***** Material provided
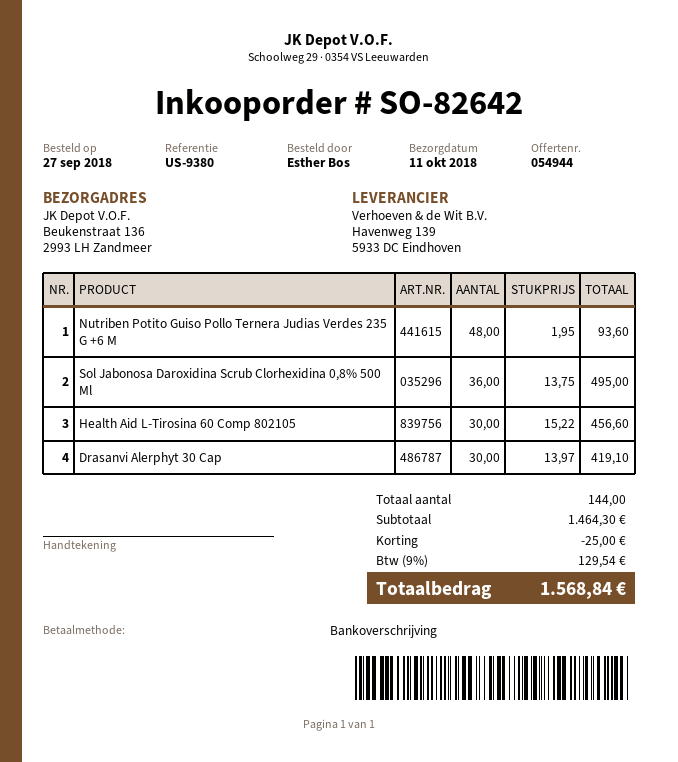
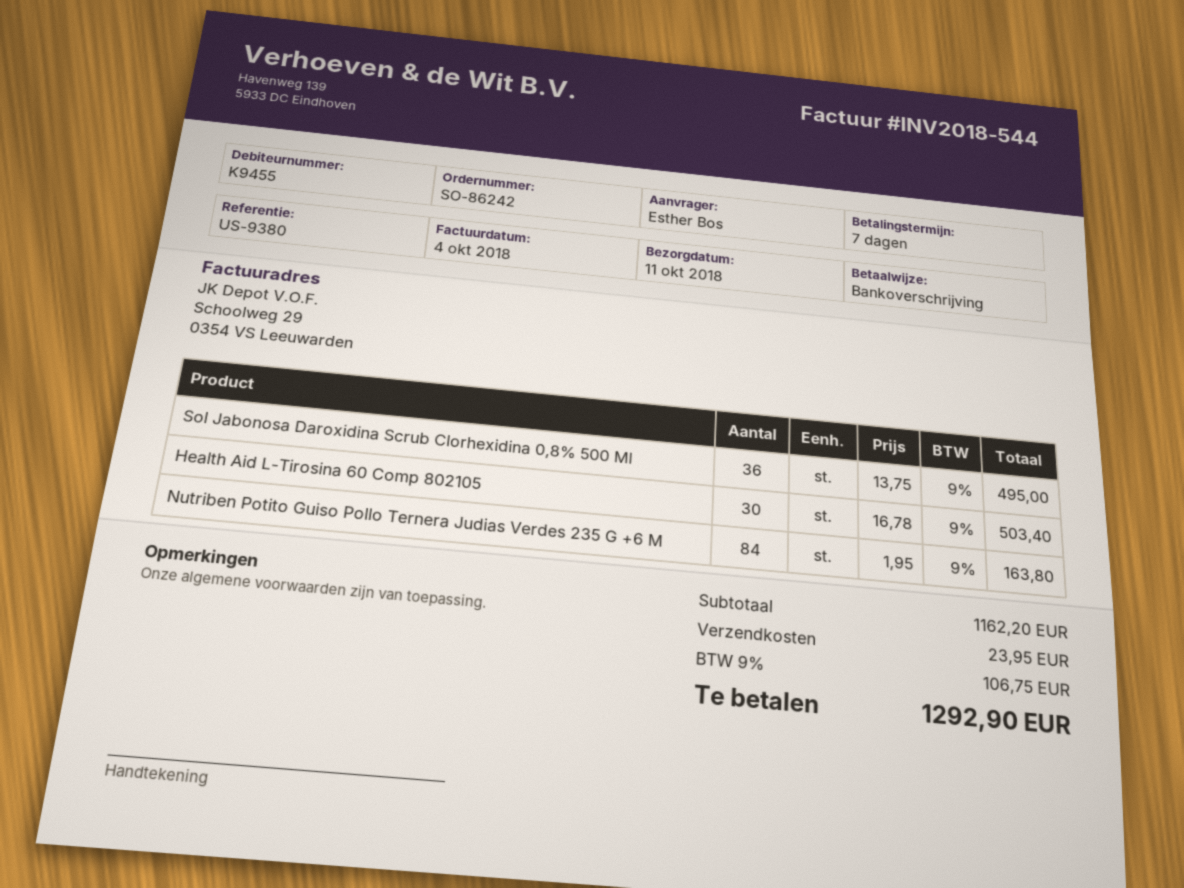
order number: SO-82642 -> SO-86242
Nutriben Potito Guiso Pollo Ternera Judias Verdes 235 G +6 M: 48 x 1.95 = 93.60 -> 84 x 1.95 = 163.80
Health Aid L-Tirosina 60 Comp 802105: 30 x 15.22 = 456.60 -> 30 x 16.78 = 503.40
Drasanvi Alerphyt 30 Cap: 30 x 13.97 = 419.10 -> none
subtotal: 1464.30 -> 1162.20
discount: 25.00 -> none
shipping: none -> 23.95
tax: 9% = 129.54 -> 9% = 106.75
total: 1568.84 -> 1292.90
**********
Each record above is to be copied out exactly; its pictures are not.

order number: SO-82642 -> SO-86242
Nutriben Potito Guiso Pollo Ternera Judias Verdes 235 G +6 M: 48 x 1.95 = 93.60 -> 84 x 1.95 = 163.80
Health Aid L-Tirosina 60 Comp 802105: 30 x 15.22 = 456.60 -> 30 x 16.78 = 503.40
Drasanvi Alerphyt 30 Cap: 30 x 13.97 = 419.10 -> none
subtotal: 1464.30 -> 1162.20
discount: 25.00 -> none
shipping: none -> 23.95
tax: 9% = 129.54 -> 9% = 106.75
total: 1568.84 -> 1292.90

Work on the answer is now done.